BEGIN Records

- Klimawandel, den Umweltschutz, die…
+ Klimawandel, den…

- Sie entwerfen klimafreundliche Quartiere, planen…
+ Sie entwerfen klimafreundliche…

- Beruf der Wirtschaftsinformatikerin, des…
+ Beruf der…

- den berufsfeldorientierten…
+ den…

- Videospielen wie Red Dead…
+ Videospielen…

END Records
BEGIN Records

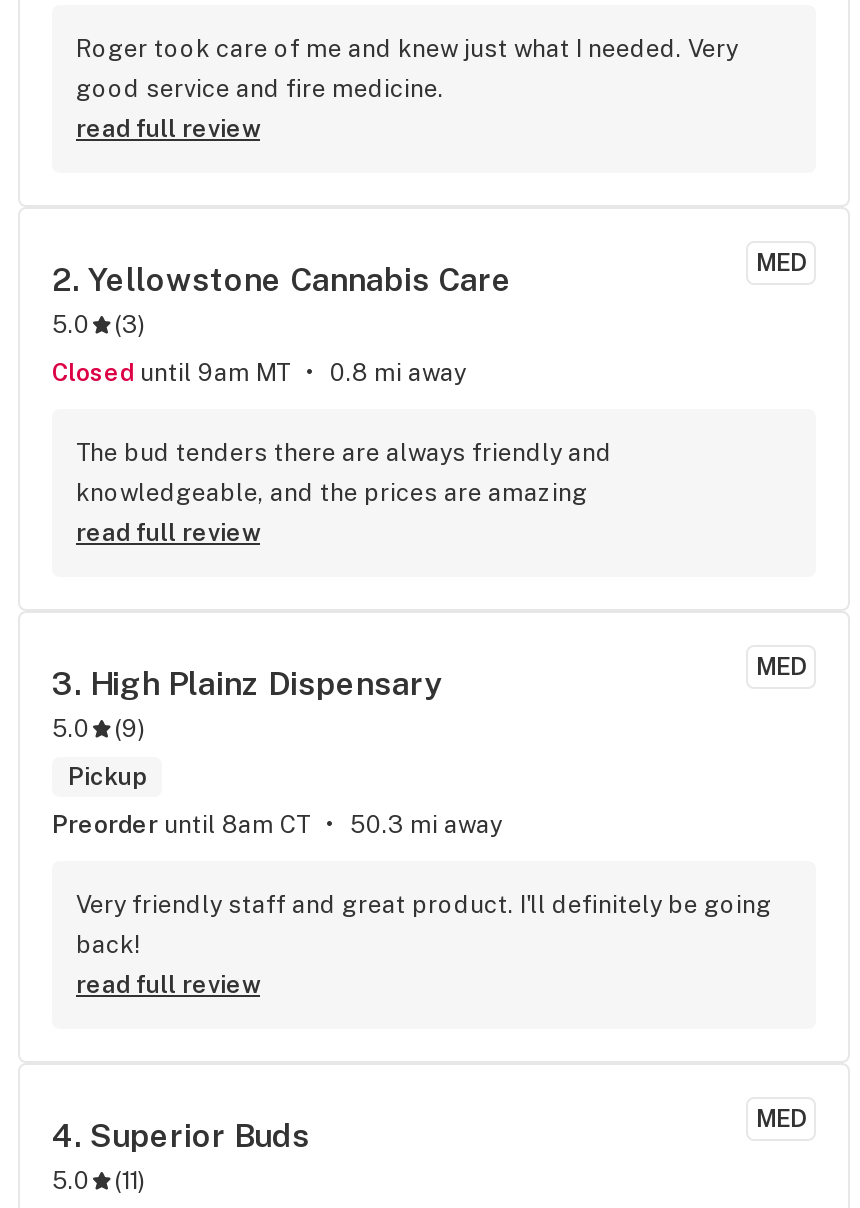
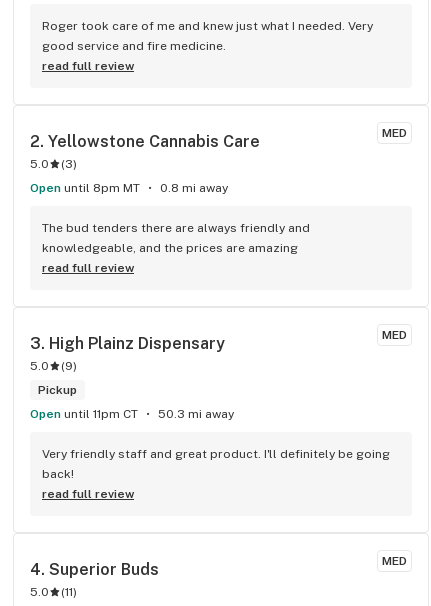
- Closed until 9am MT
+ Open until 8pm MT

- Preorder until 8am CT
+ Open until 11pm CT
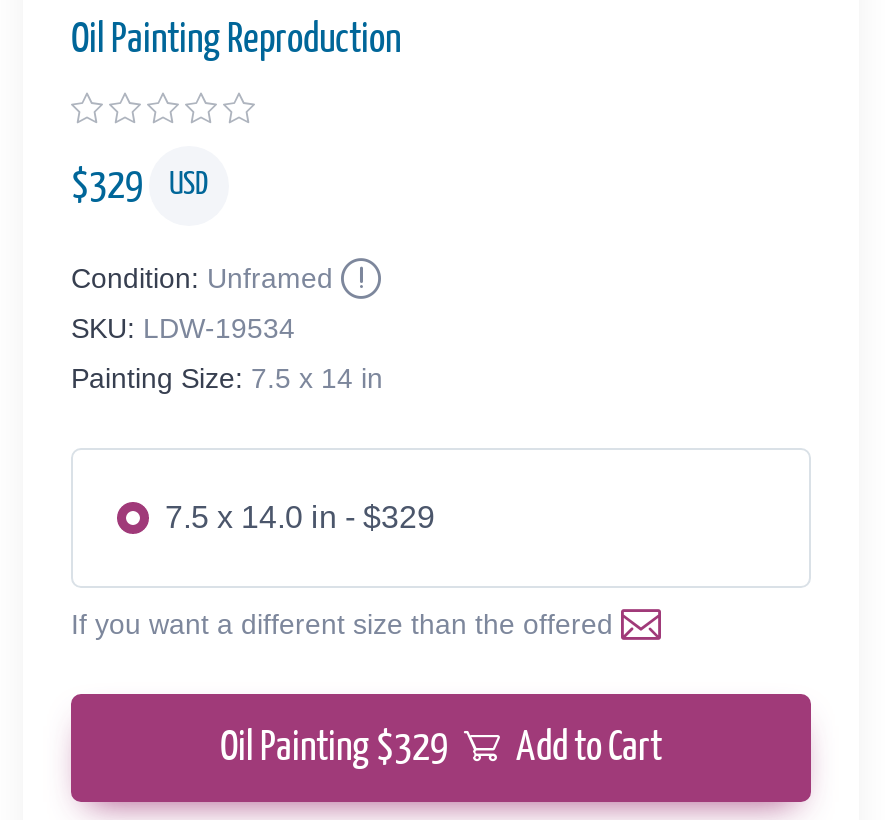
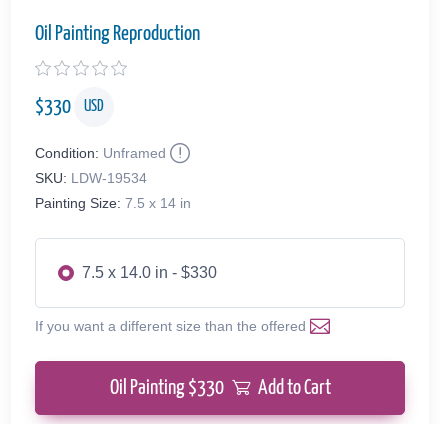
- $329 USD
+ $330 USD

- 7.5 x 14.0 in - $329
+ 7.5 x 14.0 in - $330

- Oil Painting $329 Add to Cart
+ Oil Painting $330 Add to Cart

END Records
BEGIN Records

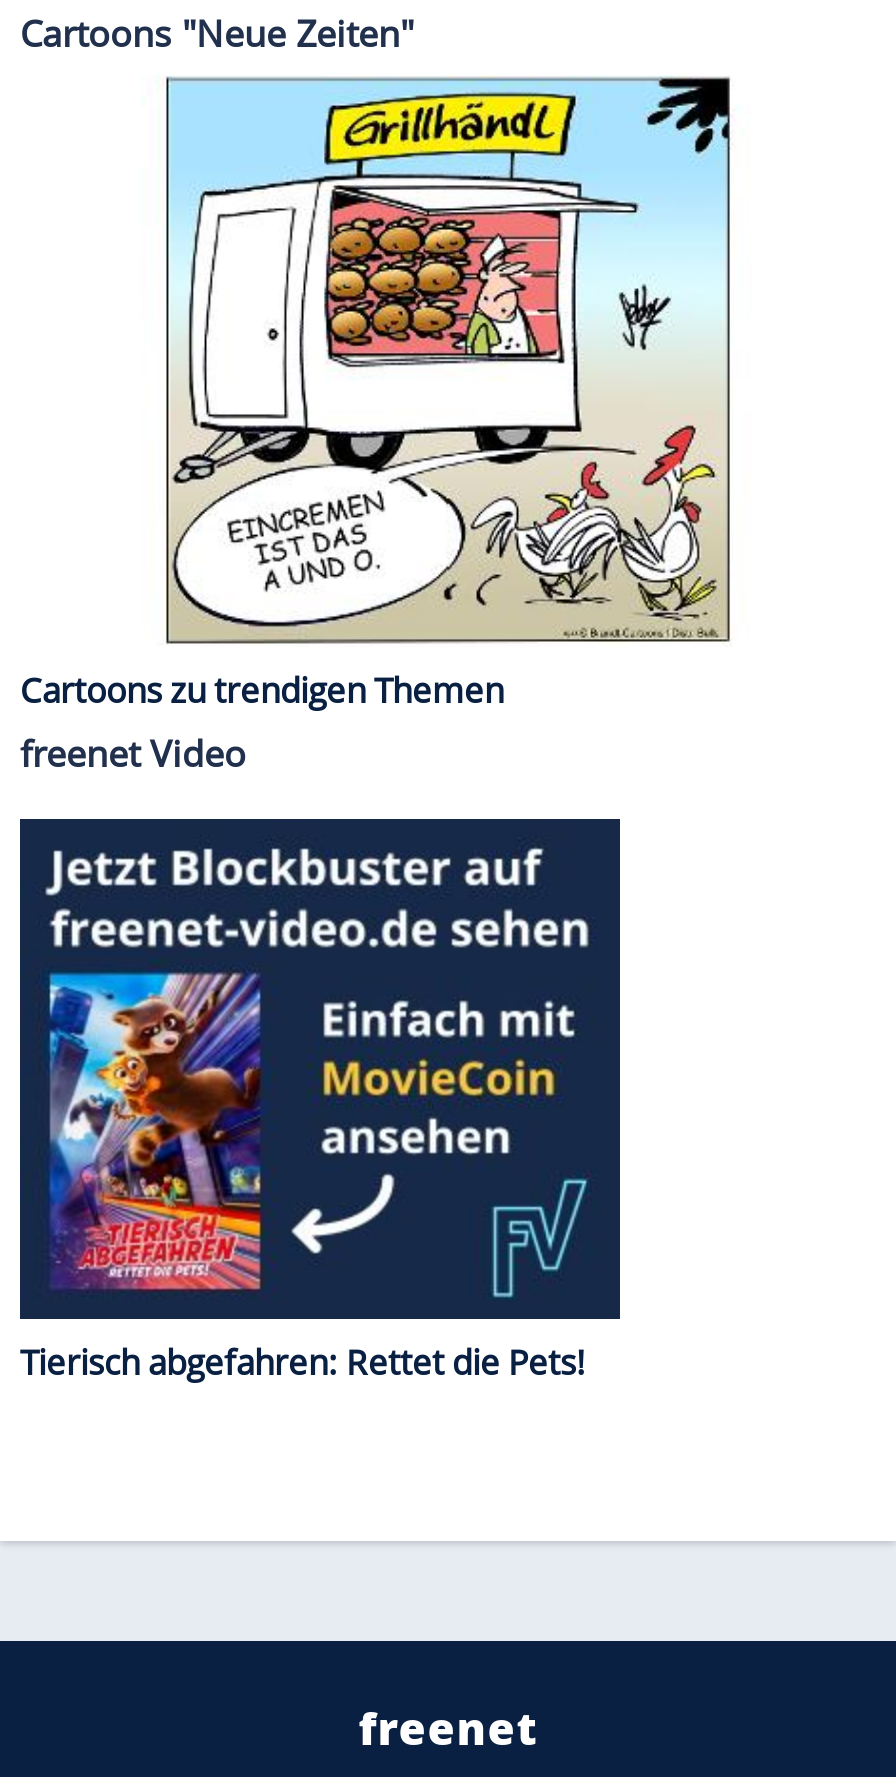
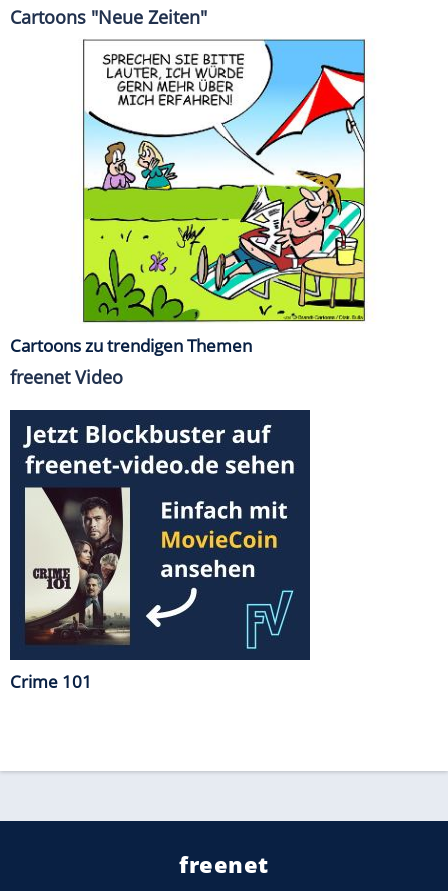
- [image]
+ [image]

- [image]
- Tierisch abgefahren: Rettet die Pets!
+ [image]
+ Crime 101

END Records

- _What is expected_
Which lines of the entries contain "Cart"? Count them and write only the number.

- _Answer to this problem_
2